#### Data for processing

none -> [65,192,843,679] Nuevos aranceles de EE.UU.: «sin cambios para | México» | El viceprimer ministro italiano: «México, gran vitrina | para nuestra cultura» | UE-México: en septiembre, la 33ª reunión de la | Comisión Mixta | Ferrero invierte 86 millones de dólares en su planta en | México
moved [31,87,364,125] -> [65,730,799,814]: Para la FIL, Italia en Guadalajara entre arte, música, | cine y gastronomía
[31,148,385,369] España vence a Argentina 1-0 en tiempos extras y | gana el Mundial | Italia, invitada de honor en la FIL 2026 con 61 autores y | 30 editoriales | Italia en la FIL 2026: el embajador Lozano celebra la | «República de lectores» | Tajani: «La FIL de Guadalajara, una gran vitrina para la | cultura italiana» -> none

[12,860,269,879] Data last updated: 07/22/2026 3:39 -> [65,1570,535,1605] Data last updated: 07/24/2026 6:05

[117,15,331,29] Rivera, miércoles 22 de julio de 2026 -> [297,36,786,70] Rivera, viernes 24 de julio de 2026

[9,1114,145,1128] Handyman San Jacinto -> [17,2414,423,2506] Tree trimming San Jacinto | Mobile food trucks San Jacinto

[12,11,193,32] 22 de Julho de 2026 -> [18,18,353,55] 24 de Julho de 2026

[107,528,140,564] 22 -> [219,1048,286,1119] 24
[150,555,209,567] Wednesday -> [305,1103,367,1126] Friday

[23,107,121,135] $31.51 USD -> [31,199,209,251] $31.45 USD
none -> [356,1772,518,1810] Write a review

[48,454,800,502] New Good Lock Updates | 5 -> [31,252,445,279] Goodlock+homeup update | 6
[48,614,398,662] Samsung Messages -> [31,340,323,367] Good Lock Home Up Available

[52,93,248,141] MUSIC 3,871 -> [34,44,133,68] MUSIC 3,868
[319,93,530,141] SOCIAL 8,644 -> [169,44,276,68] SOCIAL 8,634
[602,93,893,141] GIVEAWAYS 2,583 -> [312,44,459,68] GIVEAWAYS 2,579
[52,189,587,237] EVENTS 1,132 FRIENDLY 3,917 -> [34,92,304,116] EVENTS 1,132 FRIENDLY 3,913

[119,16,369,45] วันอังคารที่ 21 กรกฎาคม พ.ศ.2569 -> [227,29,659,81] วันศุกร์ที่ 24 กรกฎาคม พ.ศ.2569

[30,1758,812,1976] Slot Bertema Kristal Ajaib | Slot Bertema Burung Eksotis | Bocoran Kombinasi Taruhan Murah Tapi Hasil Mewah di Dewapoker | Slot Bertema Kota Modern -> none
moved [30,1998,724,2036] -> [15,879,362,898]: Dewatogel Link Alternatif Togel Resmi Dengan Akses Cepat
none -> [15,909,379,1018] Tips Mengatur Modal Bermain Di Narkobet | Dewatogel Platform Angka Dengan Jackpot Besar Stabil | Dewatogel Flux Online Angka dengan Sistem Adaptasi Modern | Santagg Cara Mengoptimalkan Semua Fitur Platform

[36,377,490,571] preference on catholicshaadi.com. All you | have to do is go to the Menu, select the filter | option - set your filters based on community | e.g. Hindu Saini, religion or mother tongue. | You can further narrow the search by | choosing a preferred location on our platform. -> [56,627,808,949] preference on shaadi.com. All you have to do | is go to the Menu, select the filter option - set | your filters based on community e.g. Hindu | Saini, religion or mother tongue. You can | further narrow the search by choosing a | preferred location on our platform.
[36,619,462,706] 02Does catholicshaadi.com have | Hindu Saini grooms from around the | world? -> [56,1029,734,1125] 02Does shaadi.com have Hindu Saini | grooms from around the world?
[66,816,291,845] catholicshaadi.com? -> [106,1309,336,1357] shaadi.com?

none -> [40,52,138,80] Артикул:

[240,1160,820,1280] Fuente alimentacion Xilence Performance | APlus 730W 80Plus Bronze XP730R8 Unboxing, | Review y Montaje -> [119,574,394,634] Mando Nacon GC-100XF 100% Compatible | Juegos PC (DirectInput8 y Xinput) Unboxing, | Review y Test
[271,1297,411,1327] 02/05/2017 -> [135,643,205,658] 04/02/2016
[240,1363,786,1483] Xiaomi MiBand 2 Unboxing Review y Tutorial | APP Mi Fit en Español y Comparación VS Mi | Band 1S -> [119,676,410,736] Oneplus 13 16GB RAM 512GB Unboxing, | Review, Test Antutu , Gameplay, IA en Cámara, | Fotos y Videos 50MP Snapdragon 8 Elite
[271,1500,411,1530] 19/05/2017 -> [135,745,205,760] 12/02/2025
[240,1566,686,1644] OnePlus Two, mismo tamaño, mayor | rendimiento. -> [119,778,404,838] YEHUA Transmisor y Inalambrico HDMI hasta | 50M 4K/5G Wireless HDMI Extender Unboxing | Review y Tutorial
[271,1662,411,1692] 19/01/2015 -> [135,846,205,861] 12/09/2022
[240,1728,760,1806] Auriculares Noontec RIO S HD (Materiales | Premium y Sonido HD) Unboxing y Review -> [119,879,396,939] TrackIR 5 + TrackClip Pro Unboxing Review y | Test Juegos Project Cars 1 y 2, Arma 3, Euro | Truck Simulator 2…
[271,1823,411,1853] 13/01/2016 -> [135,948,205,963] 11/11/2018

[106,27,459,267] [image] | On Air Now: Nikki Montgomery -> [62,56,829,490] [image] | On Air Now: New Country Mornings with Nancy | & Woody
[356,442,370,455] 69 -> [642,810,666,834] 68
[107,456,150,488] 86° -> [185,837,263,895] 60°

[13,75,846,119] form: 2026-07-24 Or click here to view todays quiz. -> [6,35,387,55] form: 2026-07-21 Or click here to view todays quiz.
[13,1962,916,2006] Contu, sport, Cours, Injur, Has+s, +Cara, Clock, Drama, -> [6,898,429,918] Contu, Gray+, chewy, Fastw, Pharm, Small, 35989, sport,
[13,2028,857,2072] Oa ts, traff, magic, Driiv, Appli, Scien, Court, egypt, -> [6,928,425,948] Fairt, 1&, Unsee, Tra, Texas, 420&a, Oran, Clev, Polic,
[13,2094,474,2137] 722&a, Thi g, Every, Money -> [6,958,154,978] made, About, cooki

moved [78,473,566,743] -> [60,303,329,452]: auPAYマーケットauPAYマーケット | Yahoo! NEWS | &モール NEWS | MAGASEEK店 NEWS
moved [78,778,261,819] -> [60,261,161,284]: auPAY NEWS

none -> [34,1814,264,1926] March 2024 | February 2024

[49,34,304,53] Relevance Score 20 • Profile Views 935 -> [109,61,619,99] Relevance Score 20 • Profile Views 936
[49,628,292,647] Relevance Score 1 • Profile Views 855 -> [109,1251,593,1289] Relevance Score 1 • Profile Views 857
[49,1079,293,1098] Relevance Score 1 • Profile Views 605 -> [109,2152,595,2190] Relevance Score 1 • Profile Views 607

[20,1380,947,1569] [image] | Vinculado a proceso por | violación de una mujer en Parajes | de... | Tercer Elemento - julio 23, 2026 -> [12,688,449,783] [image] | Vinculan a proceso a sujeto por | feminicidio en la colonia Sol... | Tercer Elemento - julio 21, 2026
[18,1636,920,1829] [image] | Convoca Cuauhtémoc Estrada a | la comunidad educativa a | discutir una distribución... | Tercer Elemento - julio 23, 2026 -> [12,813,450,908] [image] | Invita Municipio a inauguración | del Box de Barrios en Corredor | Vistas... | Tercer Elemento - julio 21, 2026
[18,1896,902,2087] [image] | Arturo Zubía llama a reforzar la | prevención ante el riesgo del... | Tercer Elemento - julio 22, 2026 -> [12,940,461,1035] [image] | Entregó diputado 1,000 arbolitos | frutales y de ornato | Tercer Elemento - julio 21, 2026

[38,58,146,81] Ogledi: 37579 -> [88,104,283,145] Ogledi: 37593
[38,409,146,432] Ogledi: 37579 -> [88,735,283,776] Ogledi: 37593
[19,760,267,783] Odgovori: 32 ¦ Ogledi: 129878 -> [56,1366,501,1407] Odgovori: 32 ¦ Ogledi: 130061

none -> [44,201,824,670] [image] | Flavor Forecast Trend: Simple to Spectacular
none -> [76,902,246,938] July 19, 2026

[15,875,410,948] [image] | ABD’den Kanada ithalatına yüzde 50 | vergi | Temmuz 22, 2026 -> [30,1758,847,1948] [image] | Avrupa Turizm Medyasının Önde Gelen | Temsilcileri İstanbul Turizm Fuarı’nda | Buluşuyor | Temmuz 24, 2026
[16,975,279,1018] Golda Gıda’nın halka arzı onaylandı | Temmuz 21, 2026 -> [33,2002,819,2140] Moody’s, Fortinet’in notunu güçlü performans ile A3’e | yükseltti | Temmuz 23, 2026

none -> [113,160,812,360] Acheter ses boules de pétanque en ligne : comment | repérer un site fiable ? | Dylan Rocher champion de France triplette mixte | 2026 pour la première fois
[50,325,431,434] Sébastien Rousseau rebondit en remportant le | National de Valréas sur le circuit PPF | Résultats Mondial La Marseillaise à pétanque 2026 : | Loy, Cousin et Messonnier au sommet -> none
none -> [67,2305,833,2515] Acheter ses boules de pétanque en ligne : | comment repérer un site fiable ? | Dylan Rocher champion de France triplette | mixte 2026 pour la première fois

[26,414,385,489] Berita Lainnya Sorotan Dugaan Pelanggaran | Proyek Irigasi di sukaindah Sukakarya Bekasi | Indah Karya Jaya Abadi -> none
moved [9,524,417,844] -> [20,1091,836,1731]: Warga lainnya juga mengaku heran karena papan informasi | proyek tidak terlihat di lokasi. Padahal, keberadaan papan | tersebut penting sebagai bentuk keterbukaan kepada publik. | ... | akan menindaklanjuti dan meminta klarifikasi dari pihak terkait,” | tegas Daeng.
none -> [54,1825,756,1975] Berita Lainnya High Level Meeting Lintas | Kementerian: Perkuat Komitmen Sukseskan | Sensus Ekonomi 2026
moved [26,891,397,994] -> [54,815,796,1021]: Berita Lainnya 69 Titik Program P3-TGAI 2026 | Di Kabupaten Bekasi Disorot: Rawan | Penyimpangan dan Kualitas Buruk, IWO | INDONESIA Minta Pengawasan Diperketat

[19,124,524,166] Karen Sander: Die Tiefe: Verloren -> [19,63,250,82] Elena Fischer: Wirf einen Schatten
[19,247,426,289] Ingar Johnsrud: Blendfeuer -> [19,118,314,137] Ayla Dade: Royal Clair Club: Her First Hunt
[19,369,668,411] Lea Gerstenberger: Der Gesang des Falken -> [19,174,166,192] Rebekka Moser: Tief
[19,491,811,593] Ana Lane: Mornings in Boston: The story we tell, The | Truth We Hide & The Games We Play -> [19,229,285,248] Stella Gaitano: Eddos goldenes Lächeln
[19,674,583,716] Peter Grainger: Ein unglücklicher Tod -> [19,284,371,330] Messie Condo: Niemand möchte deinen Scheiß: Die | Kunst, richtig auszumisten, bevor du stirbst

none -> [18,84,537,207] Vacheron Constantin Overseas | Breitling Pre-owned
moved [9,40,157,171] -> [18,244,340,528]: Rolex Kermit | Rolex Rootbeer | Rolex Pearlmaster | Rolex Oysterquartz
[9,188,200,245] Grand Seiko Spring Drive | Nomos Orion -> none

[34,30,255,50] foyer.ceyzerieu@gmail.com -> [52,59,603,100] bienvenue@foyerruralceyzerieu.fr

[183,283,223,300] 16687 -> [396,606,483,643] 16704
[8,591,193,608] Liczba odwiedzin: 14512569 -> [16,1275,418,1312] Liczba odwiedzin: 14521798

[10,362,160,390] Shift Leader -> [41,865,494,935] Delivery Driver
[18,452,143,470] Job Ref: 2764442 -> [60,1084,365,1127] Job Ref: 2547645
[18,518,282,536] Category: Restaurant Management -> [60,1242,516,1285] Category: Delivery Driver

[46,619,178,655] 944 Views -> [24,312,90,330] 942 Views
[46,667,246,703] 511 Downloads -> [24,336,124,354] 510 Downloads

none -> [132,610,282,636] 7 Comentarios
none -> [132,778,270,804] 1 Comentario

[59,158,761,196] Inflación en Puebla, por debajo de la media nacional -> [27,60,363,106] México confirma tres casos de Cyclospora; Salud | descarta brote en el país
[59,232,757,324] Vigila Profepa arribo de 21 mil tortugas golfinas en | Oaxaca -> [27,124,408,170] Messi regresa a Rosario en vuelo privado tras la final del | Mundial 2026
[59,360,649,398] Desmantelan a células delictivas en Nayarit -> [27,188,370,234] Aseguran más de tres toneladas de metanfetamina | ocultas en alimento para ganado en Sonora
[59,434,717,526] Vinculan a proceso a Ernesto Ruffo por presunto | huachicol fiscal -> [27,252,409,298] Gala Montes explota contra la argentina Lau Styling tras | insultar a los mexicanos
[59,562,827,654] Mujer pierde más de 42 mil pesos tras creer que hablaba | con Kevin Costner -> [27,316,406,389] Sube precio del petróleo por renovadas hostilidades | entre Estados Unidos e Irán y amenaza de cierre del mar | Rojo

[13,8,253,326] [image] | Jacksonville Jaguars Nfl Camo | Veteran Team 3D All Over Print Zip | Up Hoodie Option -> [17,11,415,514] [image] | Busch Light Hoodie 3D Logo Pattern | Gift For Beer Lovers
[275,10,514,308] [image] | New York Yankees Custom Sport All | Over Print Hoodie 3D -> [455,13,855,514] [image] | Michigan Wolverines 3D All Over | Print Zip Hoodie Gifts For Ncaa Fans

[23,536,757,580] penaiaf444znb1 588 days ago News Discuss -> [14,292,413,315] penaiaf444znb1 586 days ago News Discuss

########

- [Exercise]: Please output exactly the lines between the one holding "none -> [76,902,246,938] July 19, 2026" and the one holding "[50,325,431,434] Sébastien Rousseau" in the records above, inclusive, and nothing more.

- [Answer box]:
none -> [76,902,246,938] July 19, 2026

[15,875,410,948] [image] | ABD’den Kanada ithalatına yüzde 50 | vergi | Temmuz 22, 2026 -> [30,1758,847,1948] [image] | Avrupa Turizm Medyasının Önde Gelen | Temsilcileri İstanbul Turizm Fuarı’nda | Buluşuyor | Temmuz 24, 2026
[16,975,279,1018] Golda Gıda’nın halka arzı onaylandı | Temmuz 21, 2026 -> [33,2002,819,2140] Moody’s, Fortinet’in notunu güçlü performans ile A3’e | yükseltti | Temmuz 23, 2026

none -> [113,160,812,360] Acheter ses boules de pétanque en ligne : comment | repérer un site fiable ? | Dylan Rocher champion de France triplette mixte | 2026 pour la première fois
[50,325,431,434] Sébastien Rousseau rebondit en remportant le | National de Valréas sur le circuit PPF | Résultats Mondial La Marseillaise à pétanque 2026 : | Loy, Cousin et Messonnier au sommet -> none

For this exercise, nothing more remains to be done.